Last week Oracle certified Amazon EC2 as a supported platform, that same week Larry Elison attacked the concept of cloud computing as pure hype. Obviously, Larry is not happy with this whole cloud thing, and I think it’s not just the threat it poses to the software industry’s traditional licensing model that worries him, rather, as Robert X. Cringely points out in his “Cloud computing will change the way we look at databases” post, it’s the likelihood that it sounds the death-knell for large-scale traditional databases.
This new database paradigm is memory rather than disk centric, with the disk-based element acting as an archive/backup/restore mechanism which can easily be stored on commodity SAN devices ( e.g. Amazon’s ESB). Using MapReduce technology Google effectively holds the whole Internet in memory, not in one big super computer but in lots of cheap commodity servers.
But it’s not just in the realm of mega datasets that RAM based databases threaten traditional models. Excel is a memory-based database engine, so too in-memory OLAP tools such as Palo. Such products’ ability to handle large volumes of data has increased over the years, with the decrease in RAM costs and the appearance of cheap 64 bit machines (which are no longer limited to 2G/3G process working sets).

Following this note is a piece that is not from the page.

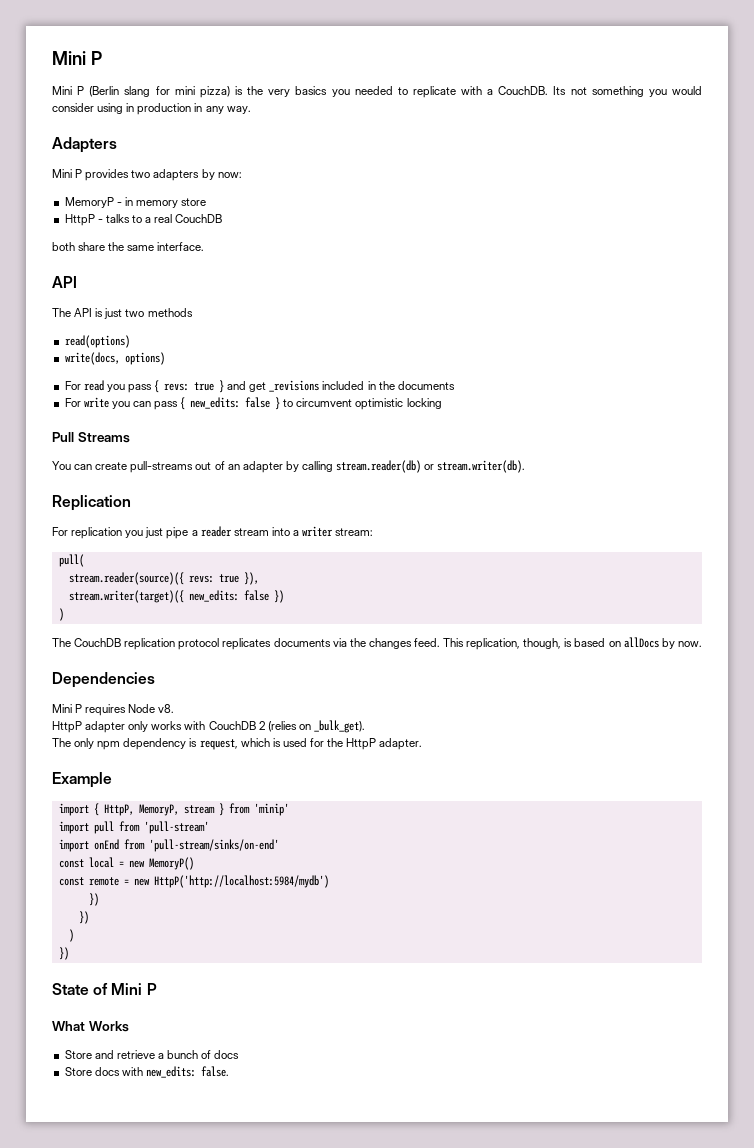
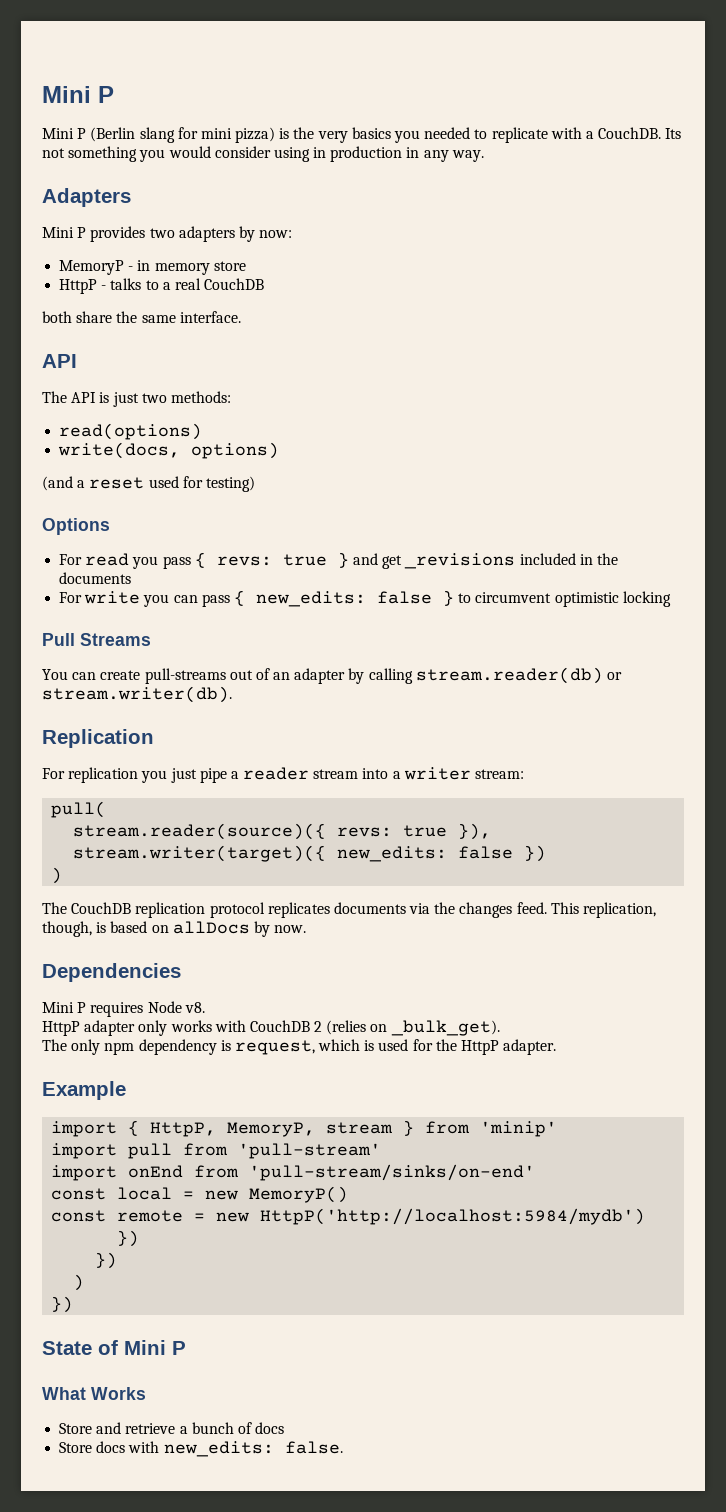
[147,308,193,317] methods -> [170,391,231,403] methods:
(165, 358) none -> [42,476,255,492] [42,518,110,535] // (and a reset used for testing) // Options

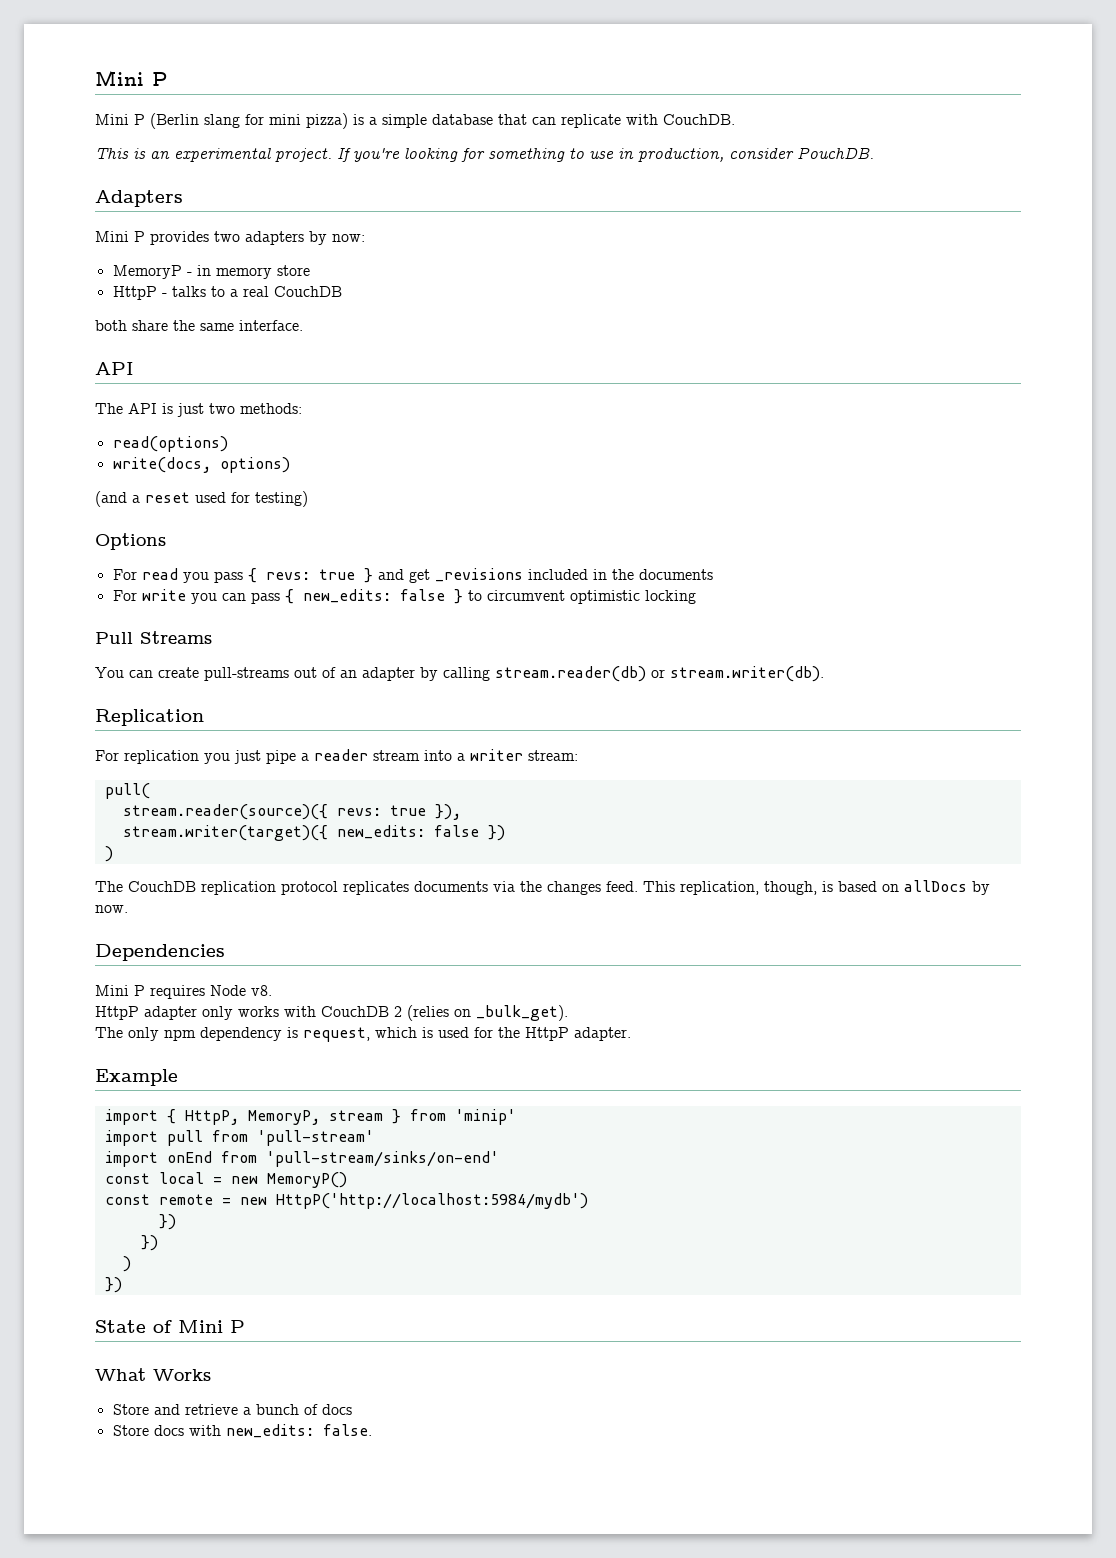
[293,127,488,143] the very basics you needed to -> [369,114,556,128] a simple database that can
[585,131,594,139] a -> (658, 119) none
[665,128,682,139] [42,146,484,162] Its not something you would consider using in production in any way. -> [95,147,874,162] // This is an experimental project. If you're looking for something to use in production, consider PouchDB.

That doesn’t mean that we’ll throw away SQL databases in their entirety, SQL and the relational model will continue to be useful. But perhaps of greater use in local datastores/caches that as the building blocks for large scale datastores. For such local caches, less will be more; fewer features, easier to configure, more flexibility. That’s why I like SQLite; long after the dinosaurs of the database world have disappeared, I imagine SQLite databases will continue to survive, embedded in mobile phones, browsers, wherever a local datastore is required. And more than likely operating in memory rather than off disk.
By combining Excel with an in-memory SQLite database, linked to a Palo OLAP in-memory server, it’s possible to take advantage of three powerful data-processing technologies (spreadsheets, SQL, multi-dimensional cubes) all within your PC’s RAM. You could do serious datasmithing with such a combination on a pretty mediocre laptop, with most modern machines providing an excess of CPU power, no need for super fast disks, just as much memory as you can muster. And, with Windows on EC2, these three amigos will soon be capable of being used as a cloud bursting platform.
Excel, SQLite and Palo, my data trinity.